• _Work instruction_
With the pictures left out, reproduce exactly the lines running from the line with "text-decoration: underline ->" to the last line of the material below.

• _Input data_
_ _ _ _ _

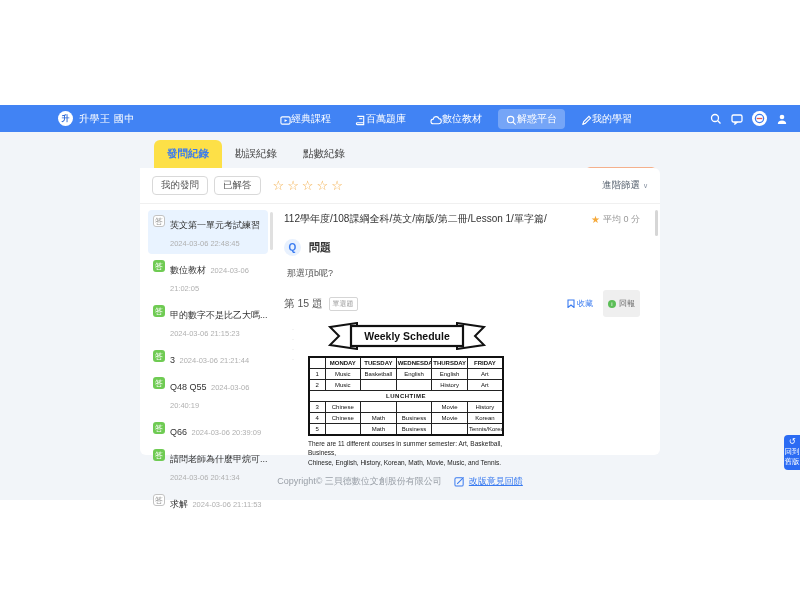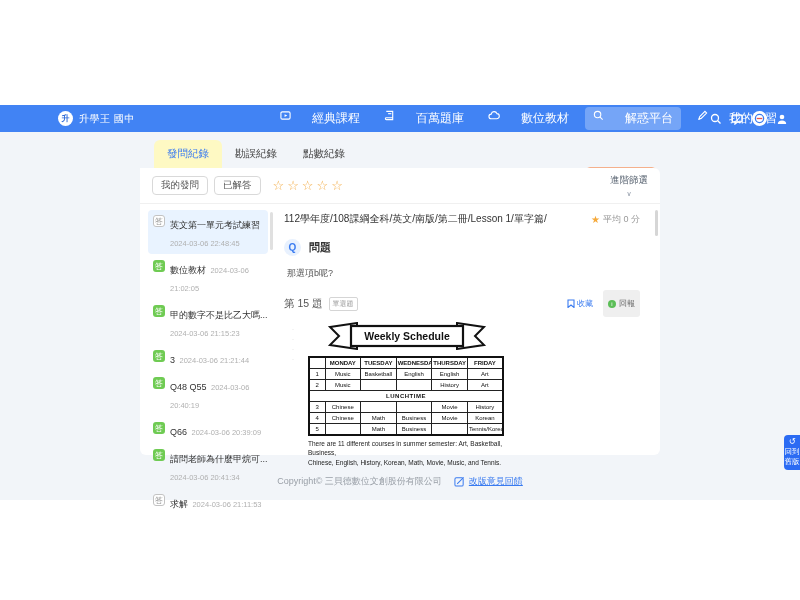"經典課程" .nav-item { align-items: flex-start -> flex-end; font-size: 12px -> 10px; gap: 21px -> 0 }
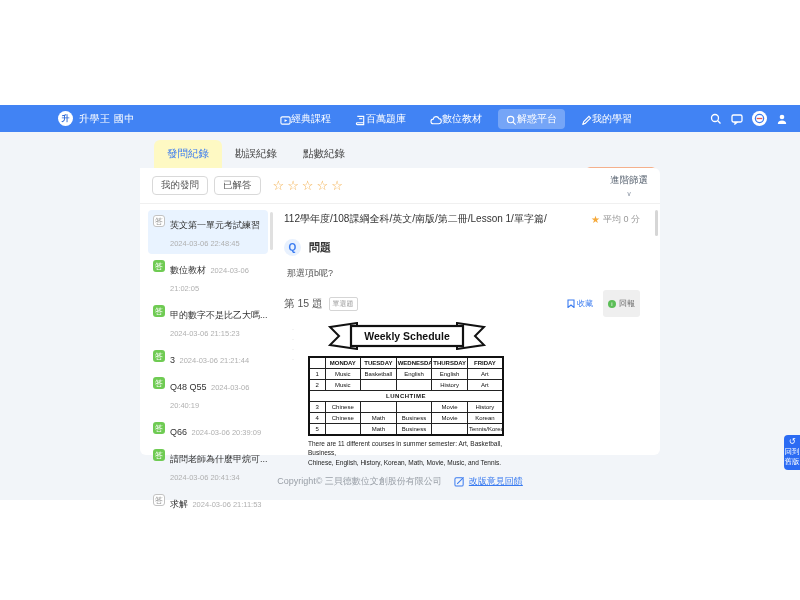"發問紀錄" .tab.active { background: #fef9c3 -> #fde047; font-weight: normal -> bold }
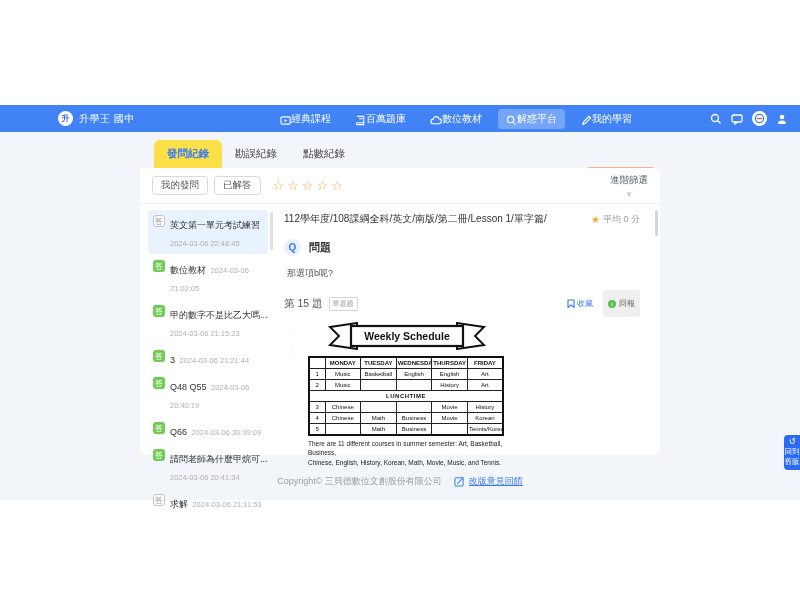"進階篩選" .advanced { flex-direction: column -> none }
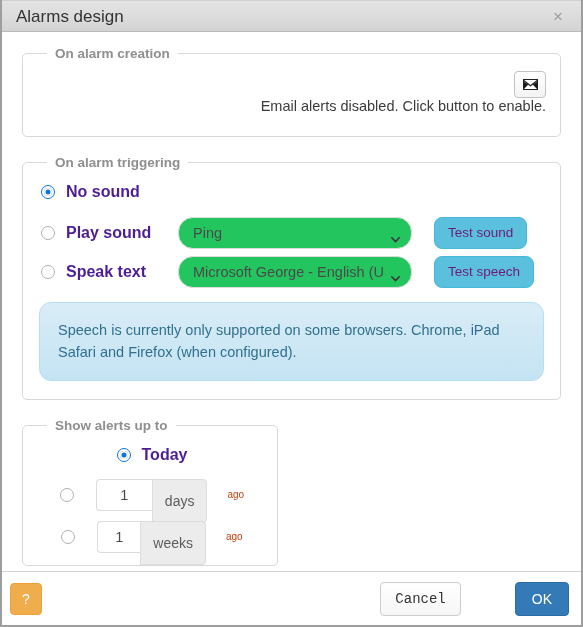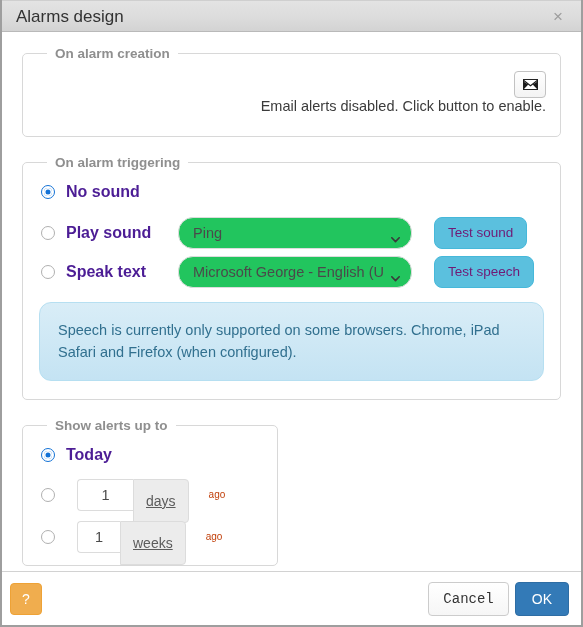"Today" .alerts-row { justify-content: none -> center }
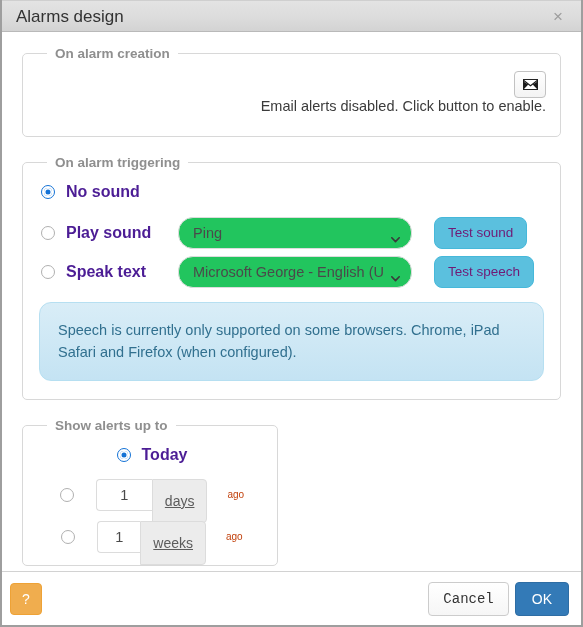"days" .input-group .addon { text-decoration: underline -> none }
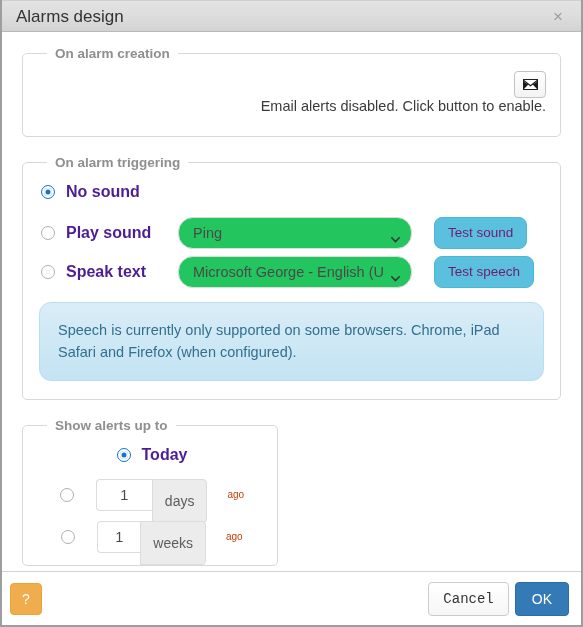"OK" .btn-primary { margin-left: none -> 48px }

_ _ _ _ _

• _Problem solution_
"days" .input-group .addon { text-decoration: underline -> none }
"OK" .btn-primary { margin-left: none -> 48px }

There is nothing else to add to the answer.